I asked whether the list of numbers given in the link is known to be complete. Since the generalized Catalan-conjecture is apparantly open, I think they are not. In particular I am interested in the smallest candidate, for which there might be no solution, the case $n=6$
Can we proof that there are no two perfect powers with difference $6$ ? If not, can we at least prove that such powers must be very large ?
It is clear that two perfect powers with difference $6$ have the same parity. Furthermore, the powers cannot be even because then both powers would be divisble by $4$, therefore the difference would be divisble by $4$ as well, which is impossible because $4$ does not divide $6$.
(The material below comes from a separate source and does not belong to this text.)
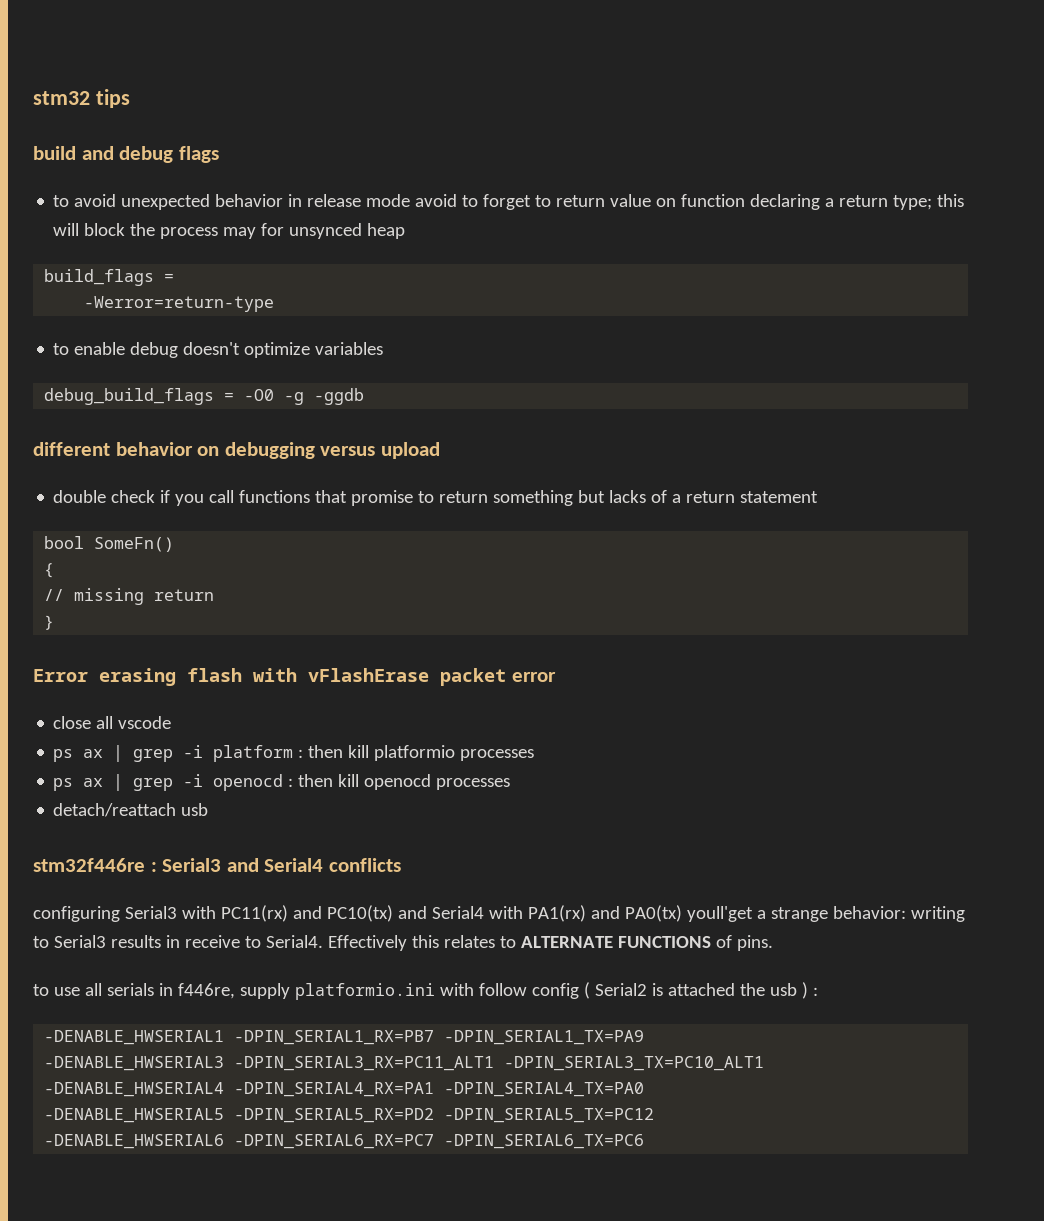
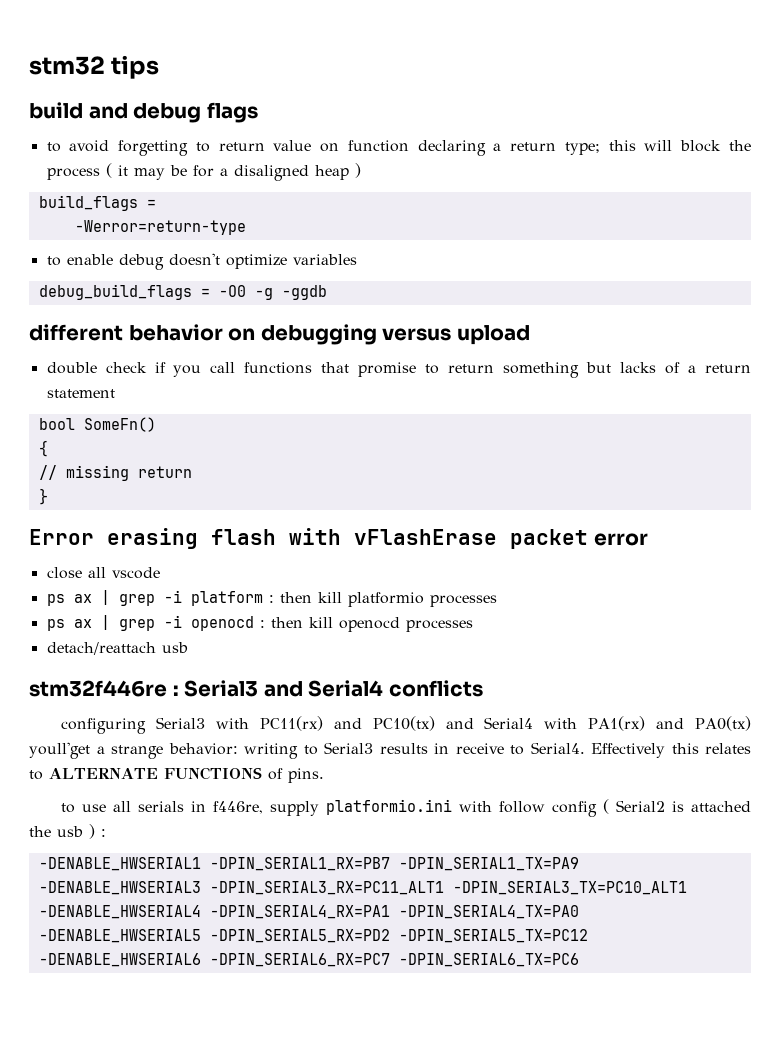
[121,194,532,210] unexpected behavior in release mode avoid to forget -> [118,140,189,156] forgetting
[223,223,363,239] may for unsynced -> [105,163,309,181] ( it may be for a disaligned
(406, 231) none -> [354,163,361,178] )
We also can easily see that $6$ cannot be the difference of two squares. And apparantly, the Mordell-curves $y^2=x^3+6$ and $y^2=x^3-6$ both have no integral solutions either.
Answer
There is no integer $c$ with absolute value exceeding $1$ for which we can even prove that the number of solutions to the equation
$$
x^n-y^m=c
$$
is finite (though such a result would follow trivially from the ABC-conjecture). The case with $c=6$ is indeed the smallest positive value where we expect there to be no solutions (which follows from a suitably explicit version of ABC), but, other than being able to show that there are no solutions to $x^2-y^n = \pm 6$ (and, presumably, being able to handle a few ``small'' pairs $m, n$), I don't believe there is anything more that we can prove with current technology.
The equations $x^2+6 = y^n$ and $x^2-6=y^n$ were solved by J. H. E.Cohn and by C. F. Barros (a student of Samir Siksek), respectively. The first of these is a relatively elementary argument (the paper is in Acta Arithmetic, from 1993) while the second is not.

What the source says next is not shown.